El cigarro puro de Groucho

Julius Henry Marx, más conocido como Groucho Marx (1890 – 1977)

Por Italo Calvino

Lo que diferencia a Groucho Marx de los otros grandes cómicos de la pantalla es que su disfraz se presenta con los atributos externos del prestigio, del éxito, de la autoridad, del saber vivir: puro, mostacho, gafas, traje oscuro y esa manera de caminar a grandes zancadas, con las rodillas dobladas hacia fuera, como patinando, que es su invención mímica más simbólica.
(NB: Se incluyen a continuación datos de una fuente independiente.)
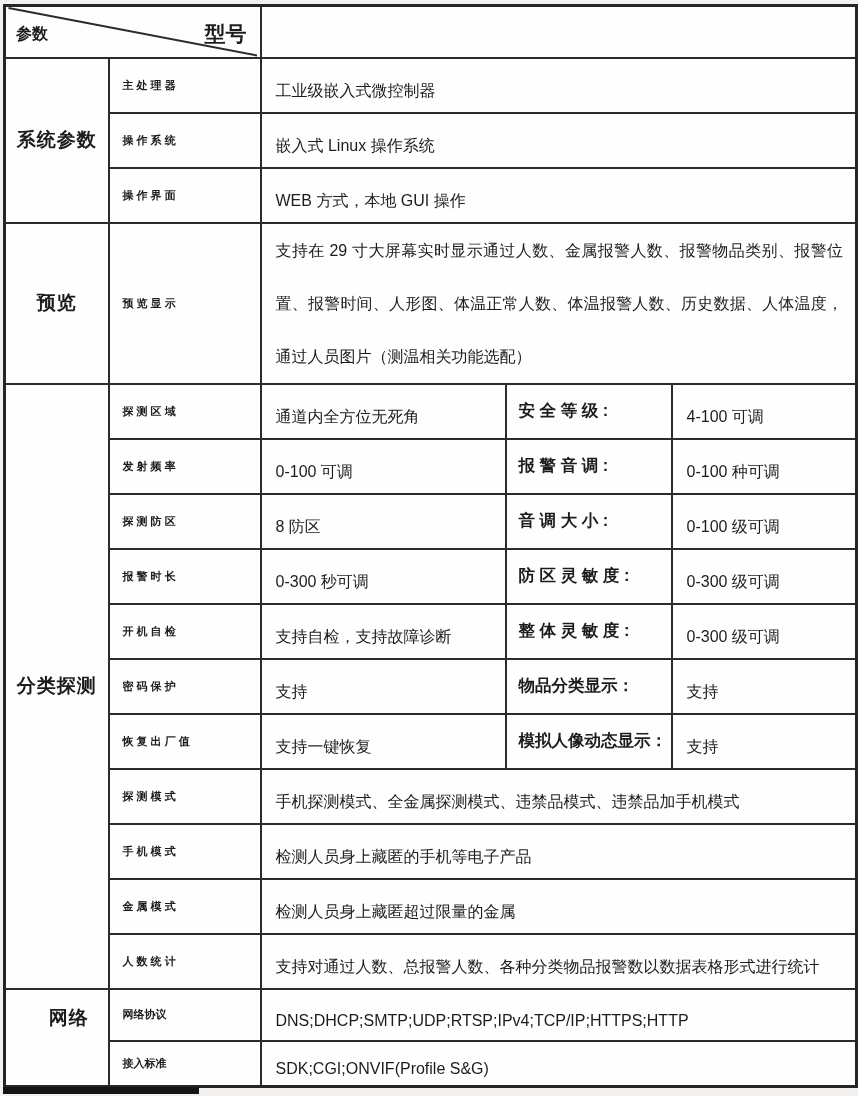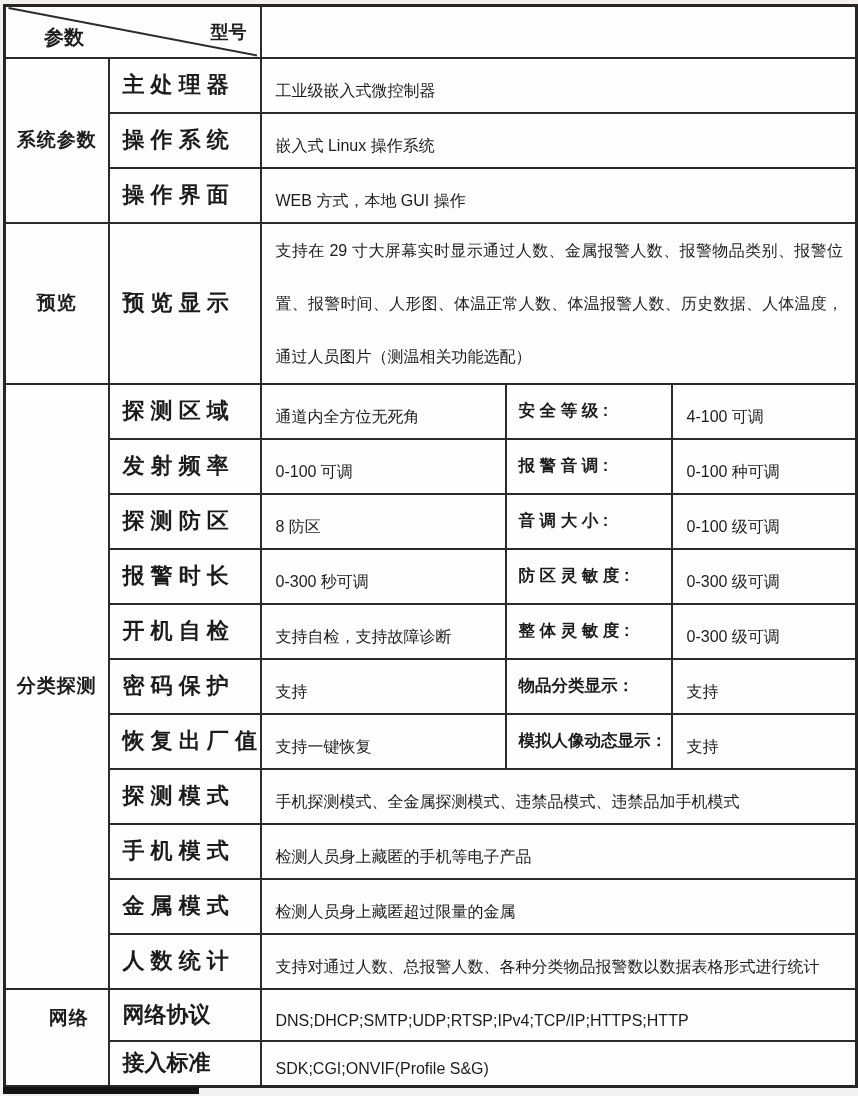--- a/index.html
+++ b/index.html
@@ -76,7 +76,7 @@
   .corner-cell svg { position: absolute; top: 0; left: 0; width: 100%; height: 100%; display: block; }
   .corner-param {
     position: absolute; left: 10px; top: 17px;
-    font-weight: bold; font-size: 20px; margin-left: 28px;
+    font-weight: bold; font-size: 16px;
   }
   .corner-model {
     position: absolute; right: 13px; top: 13px;

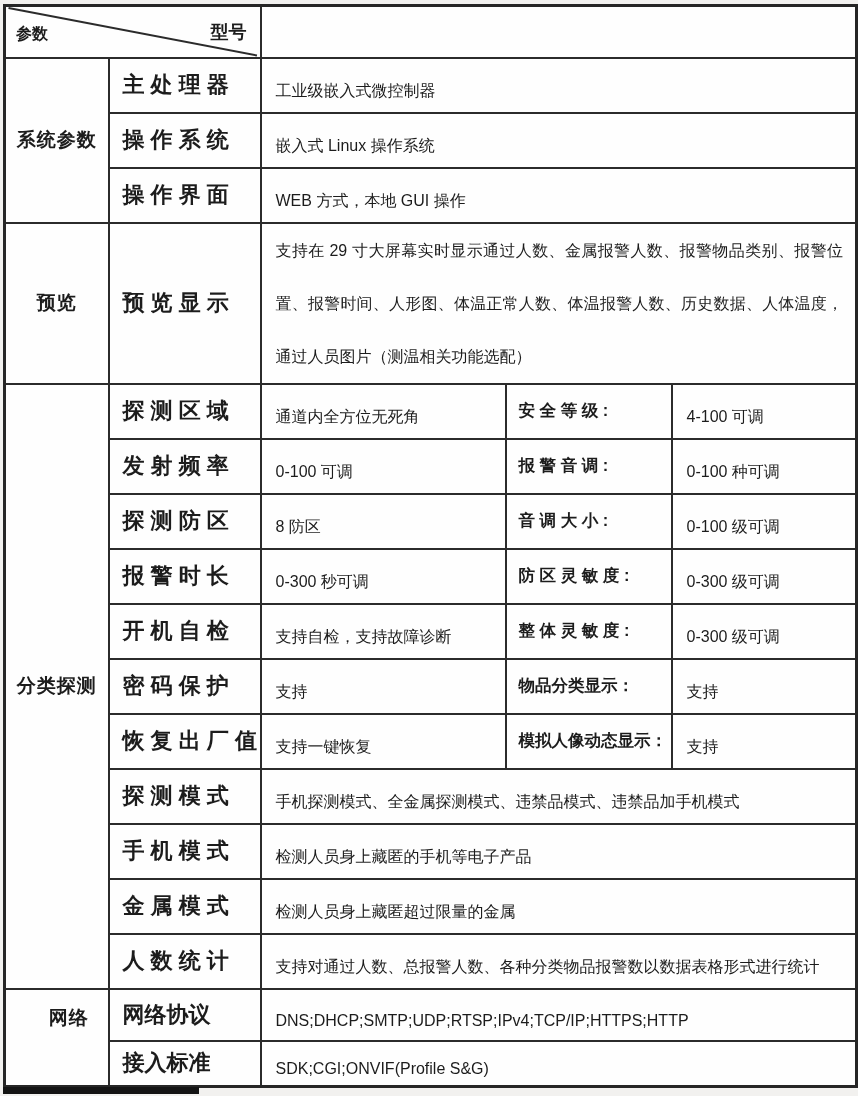--- a/index.html
+++ b/index.html
@@ -80,7 +80,7 @@
   }
   .corner-model {
     position: absolute; right: 13px; top: 13px;
-    font-weight: bold; font-size: 18px;
+    font-weight: bold; font-size: 21px;
   }
   .header-empty { background: #fefefe; }
 

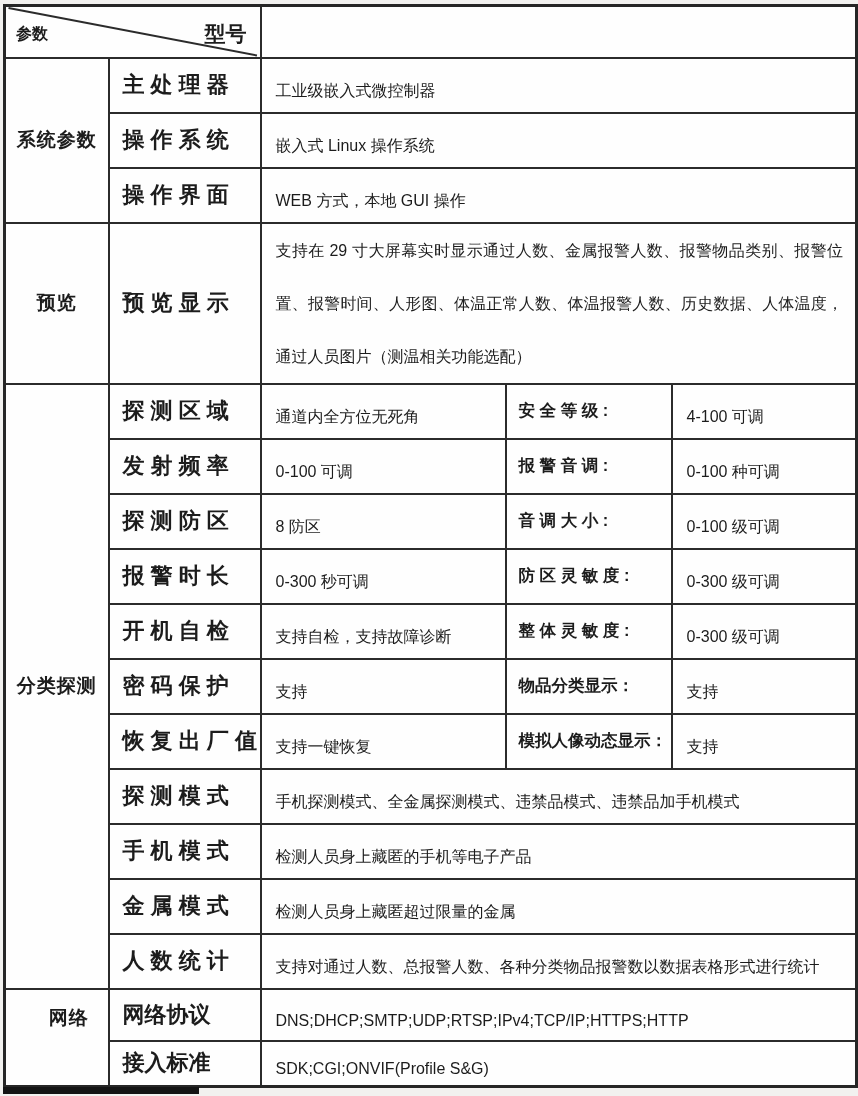--- a/index.html
+++ b/index.html
@@ -49,7 +49,7 @@
 
   .name-cell {
     font-weight: bold;
-    font-size: 22px;
+    font-size: 11px;
     padding: 0 8px 0 13px;
     white-space: nowrap;
   }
Mientras que el espacio vital del que sus dos hermanos sacan su frenética euforia son la libertad, la avidez, la astucia del pobre absoluto (Chico, con sus aires de emigrante italiano del Brooklyn de principios de siglo; Harpo, con su aire de ángel poseído y algo perverso, llovido de un cielo chagalliano) –y en eso pertenecen al filón de los disfraces cómicos clásicos, desde Chaplin y Keaton hasta Woody Allen, en los papeles de inadaptado patético, de pobre perro tratado a patadas por la vida, de underdog social o psicológico–, los papeles que Groucho encarna son siempre, de alguna manera, figuras de poder (dictador, millonario, empresario, gran abogado, profesor universitario).

Pero de ese poder, Groucho saca a la vista toda la esencia innoble, desvelando de cuánta bajeza está formada toda afirmación de prestigio, de cuánto cinismo toda pretensión de respetabilidad, y cómo todo éxito no es más que una precaria vacación sin ilusiones para volver a caer en el nivel cero del que se ha partido. Si los tipos del underdog subliman el fracaso, Groucho desnuda el mito del éxito de toda posible sublimación, demostrando todo lo que de miserable y bellaco lleva consigo la afirmación social.
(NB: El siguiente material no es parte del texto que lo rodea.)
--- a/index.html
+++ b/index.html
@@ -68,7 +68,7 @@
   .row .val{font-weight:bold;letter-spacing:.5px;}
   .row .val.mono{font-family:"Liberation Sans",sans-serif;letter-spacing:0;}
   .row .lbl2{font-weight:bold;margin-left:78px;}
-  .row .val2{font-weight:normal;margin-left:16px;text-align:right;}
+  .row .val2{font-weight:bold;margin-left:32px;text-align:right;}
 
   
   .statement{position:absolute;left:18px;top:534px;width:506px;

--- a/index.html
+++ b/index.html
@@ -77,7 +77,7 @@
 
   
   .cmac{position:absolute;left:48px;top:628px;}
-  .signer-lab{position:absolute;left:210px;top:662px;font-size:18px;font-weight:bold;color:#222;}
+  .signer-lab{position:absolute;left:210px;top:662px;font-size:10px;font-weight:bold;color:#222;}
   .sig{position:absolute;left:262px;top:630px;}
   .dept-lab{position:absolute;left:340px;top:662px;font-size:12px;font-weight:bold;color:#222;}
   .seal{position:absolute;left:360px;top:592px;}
Consumado viveur y conquistador irresistible, Groucho persigue a viudas rubias y exuberantes. Y, sobre todo, sus cuentas bancarias, pero sus lances como seductor son tan despreocupados y faltos de ilusión que le quita a la conquista todo valor y significado. Lo que Groucho sabe es que la meta de toda acción, ambición o deseo, es el poco o el nada. Por ello, a fin de cuentas, éxito y fracaso se equivalen en su imperturbable sarcasmo.

Puede decirse que Groucho no tiene mímica facial: su fisonomía es siempre inmóvil (en contraste con Chico y Harpo, que están permanentemente con los ojos en blanco); sus gags están confiados a la palabra; sus operaciones expresivas consisten en cortocircuitos verbales, en fulminantes cambios de comportamiento. «Pido mil dólares.» «Te ofrezco diez.» «¡Ah, ah, ah!» Carcajada despreciativa y de compadecimiento, e inmediatamente después: «I take it!» («¡de acuerdo!»).

Chico, que habla el pésimo inglés de los emigrantes, y Harpo, el mudo, que se expresa sacándose objetos de sus inagotables bolsillos, compensan su falta de diálogos con la música. (El primero es un virtuoso del piano, el segundo, del arpa.) Groucho es la negación de la música, la vulgaridad más brutal, el desafinamiento perpetuo.

Pero justamente por rechazar toda autoilusión, justamente por deshacer los oropeles y reducirlo todo a una esencia humana elemental, Groucho afirma la mayor dignidad de quien se muestra como es, la inocencia de quien juega con las cartas descubiertas, el desinterés de quien sabe que todas las victorias se desvanecen en humo.

Por ello siento la necesidad de inclinarme ante la memoria de Groucho y lo asocio en mi sentimiento a otro gran cínico que nos ha dejado este verano, a otro despiadado observador del género humano como espectáculo cómico y desagradable, a otro manipulador de la elasticidad de la lengua (del inglés, la más elástica de las lenguas) para poner de manifiesto las mofas y los pasos en falso de la existencia: el novelista Vladimir Nabokov.


Corriere della Sera, 28 de agosto de 1977. Homenaje a la memoria de Groucho Marx, muerto por aquellos días.

De Punto y aparte: ensayos sobre literatura y sociedad (1980).